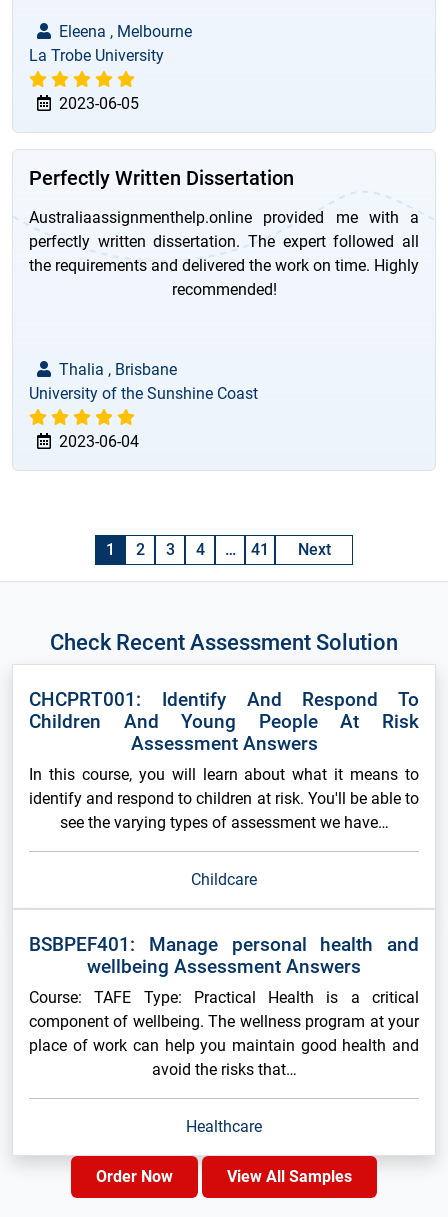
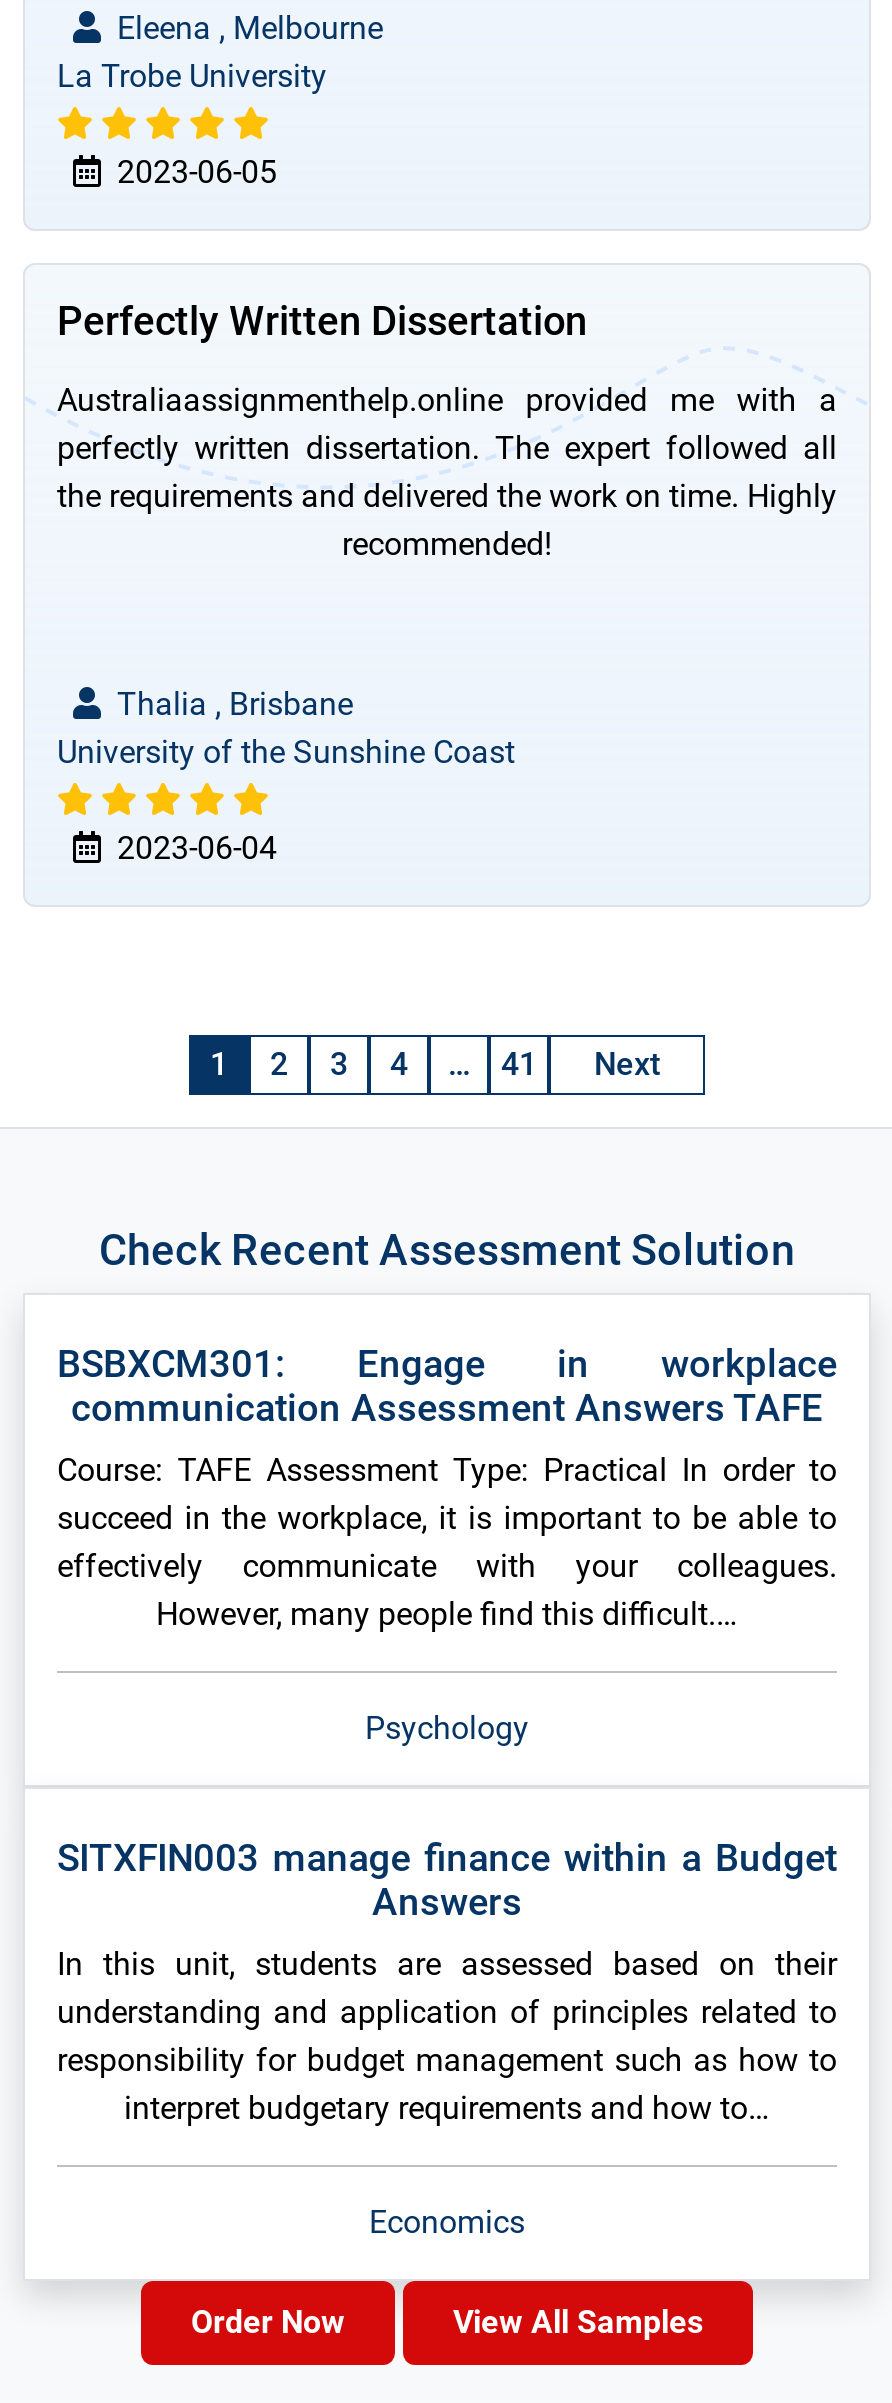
- CHCPRT001: Identify And Respond To
- Children And Young People At Risk
- Assessment Answers
- In this course, you will learn about what it means to
- identify and respond to children at risk. You'll be able to
- see the varying types of assessment we have…
+ BSBXCM301: Engage in workplace
+ communication Assessment Answers TAFE
+ Course: TAFE Assessment Type: Practical In order to
+ succeed in the workplace, it is important to be able to
+ effectively communicate with your colleagues.
+ However, many people find this difficult.…

- Childcare
+ Psychology

- BSBPEF401: Manage personal health and
- wellbeing Assessment Answers
- Course: TAFE Type: Practical Health is a critical
- component of wellbeing. The wellness program at your
- place of work can help you maintain good health and
- avoid the risks that…
+ SITXFIN003 manage finance within a Budget
+ Answers
+ In this unit, students are assessed based on their
+ understanding and application of principles related to
+ responsibility for budget management such as how to
+ interpret budgetary requirements and how to…

- Healthcare
+ Economics
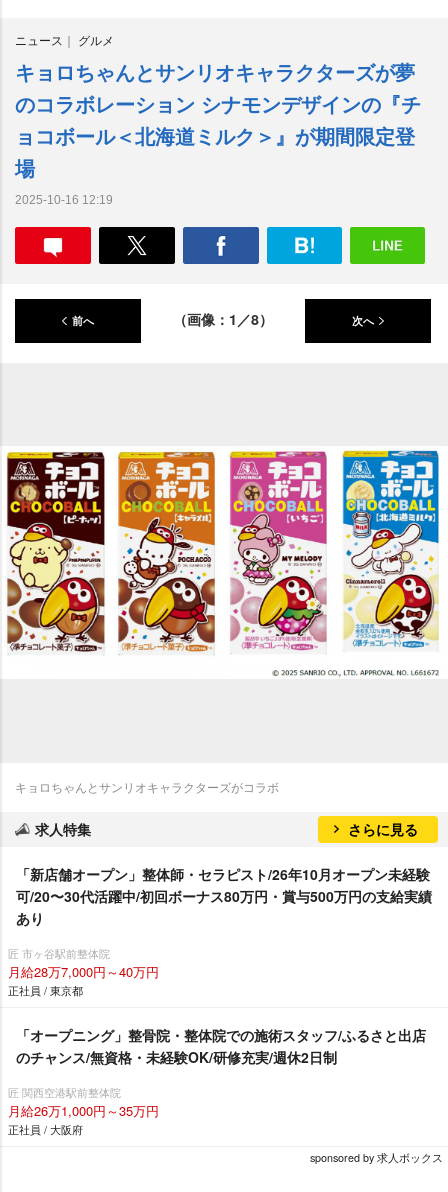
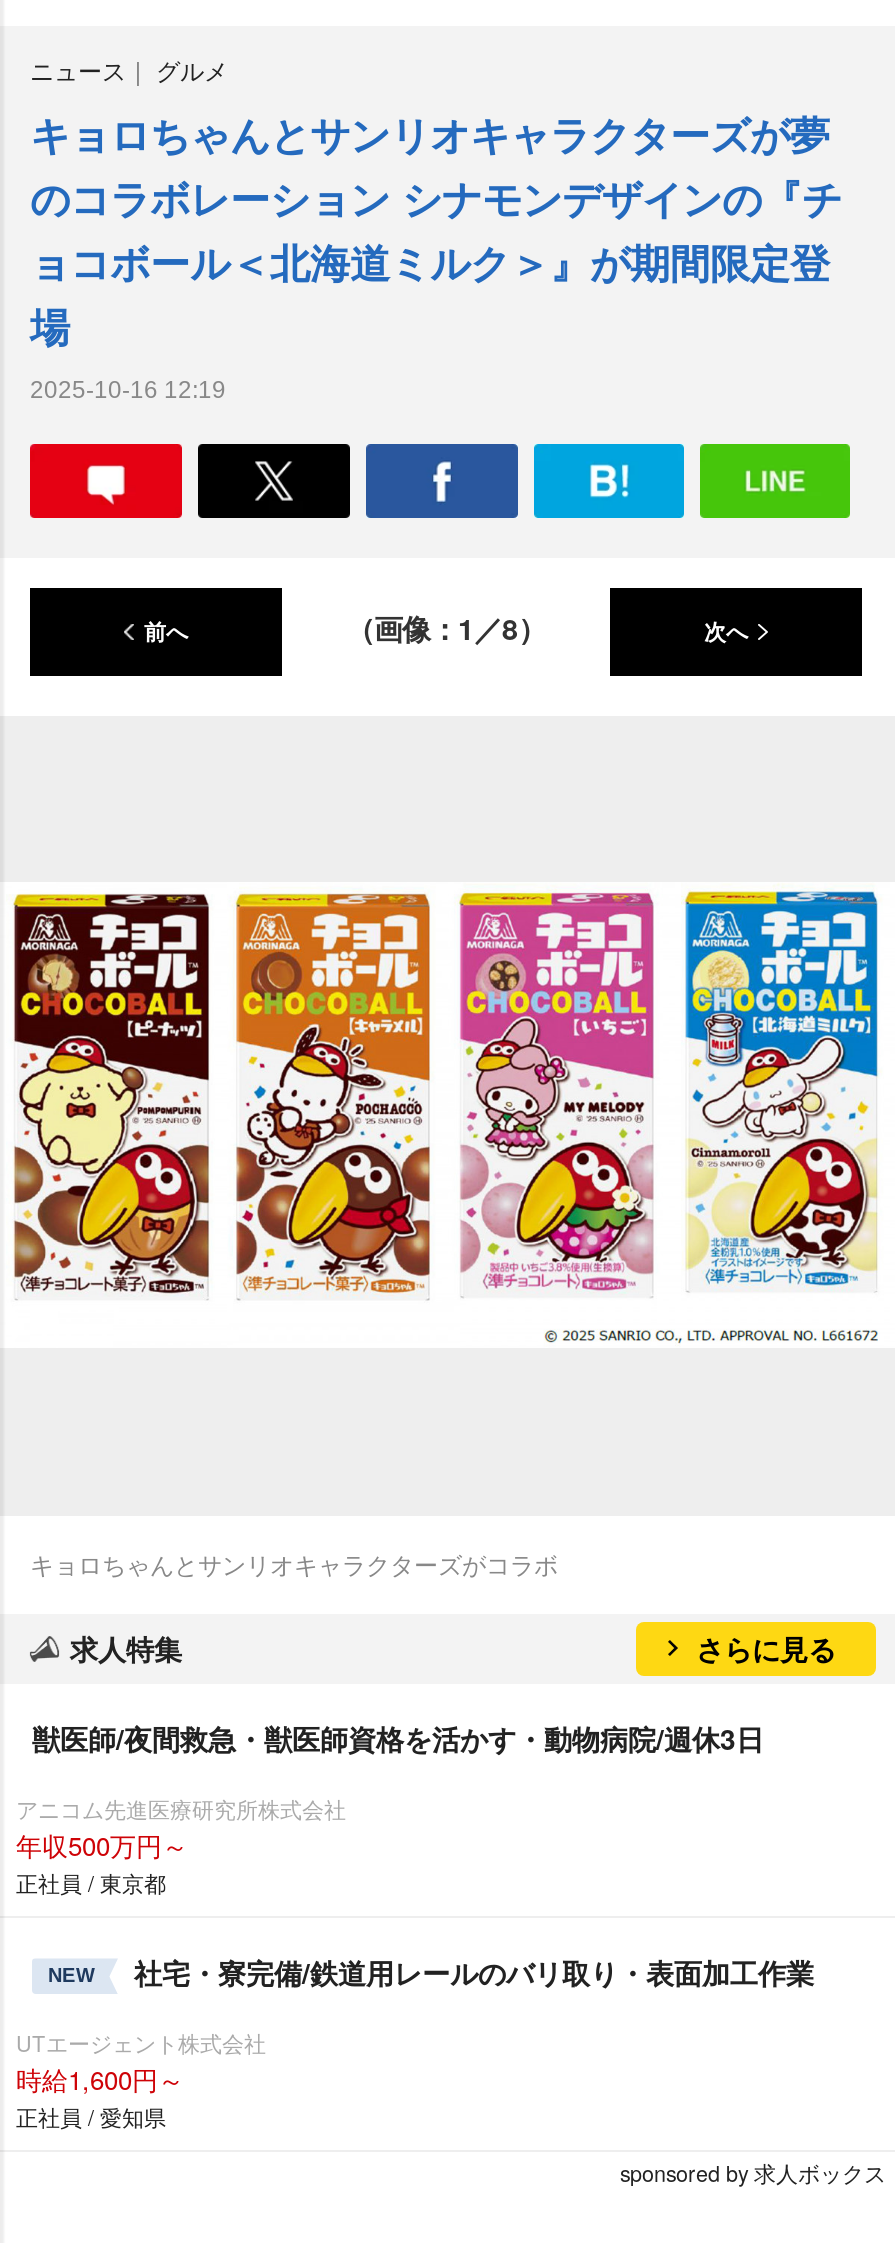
- 「新店舗オープン」整体師・セラピスト/26年10月オープン未経験
- 可/20〜30代活躍中/初回ボーナス80万円・賞与500万円の支給実績
- あり
+ 獣医師/夜間救急・獣医師資格を活かす・動物病院/週休3日

- 匠 市ヶ谷駅前整体院
- 月給28万7,000円～40万円
+ アニコム先進医療研究所株式会社
+ 年収500万円～

- 「オープニング」整骨院・整体院での施術スタッフ/ふるさと出店
- のチャンス/無資格・未経験OK/研修充実/週休2日制
+ NEW
+ 社宅・寮完備/鉄道用レールのバリ取り・表面加工作業

- 匠 関西空港駅前整体院
- 月給26万1,000円～35万円
- 正社員 / 大阪府
+ UTエージェント株式会社
+ 時給1,600円～
+ 正社員 / 愛知県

※

[TASK INSTRUCTIONS] What is wanted is the listing, written out exactly, with each picture removed.

[ANSWER FOR THIS EXERCISE]
- CHCPRT001: Identify And Respond To
- Children And Young People At Risk
- Assessment Answers
- In this course, you will learn about what it means to
- identify and respond to children at risk. You'll be able to
- see the varying types of assessment we have…
+ BSBXCM301: Engage in workplace
+ communication Assessment Answers TAFE
+ Course: TAFE Assessment Type: Practical In order to
+ succeed in the workplace, it is important to be able to
+ effectively communicate with your colleagues.
+ However, many people find this difficult.…

- Childcare
+ Psychology

- BSBPEF401: Manage personal health and
- wellbeing Assessment Answers
- Course: TAFE Type: Practical Health is a critical
- component of wellbeing. The wellness program at your
- place of work can help you maintain good health and
- avoid the risks that…
+ SITXFIN003 manage finance within a Budget
+ Answers
+ In this unit, students are assessed based on their
+ understanding and application of principles related to
+ responsibility for budget management such as how to
+ interpret budgetary requirements and how to…

- Healthcare
+ Economics
- 「新店舗オープン」整体師・セラピスト/26年10月オープン未経験
- 可/20〜30代活躍中/初回ボーナス80万円・賞与500万円の支給実績
- あり
+ 獣医師/夜間救急・獣医師資格を活かす・動物病院/週休3日

- 匠 市ヶ谷駅前整体院
- 月給28万7,000円～40万円
+ アニコム先進医療研究所株式会社
+ 年収500万円～

- 「オープニング」整骨院・整体院での施術スタッフ/ふるさと出店
- のチャンス/無資格・未経験OK/研修充実/週休2日制
+ NEW
+ 社宅・寮完備/鉄道用レールのバリ取り・表面加工作業

- 匠 関西空港駅前整体院
- 月給26万1,000円～35万円
- 正社員 / 大阪府
+ UTエージェント株式会社
+ 時給1,600円～
+ 正社員 / 愛知県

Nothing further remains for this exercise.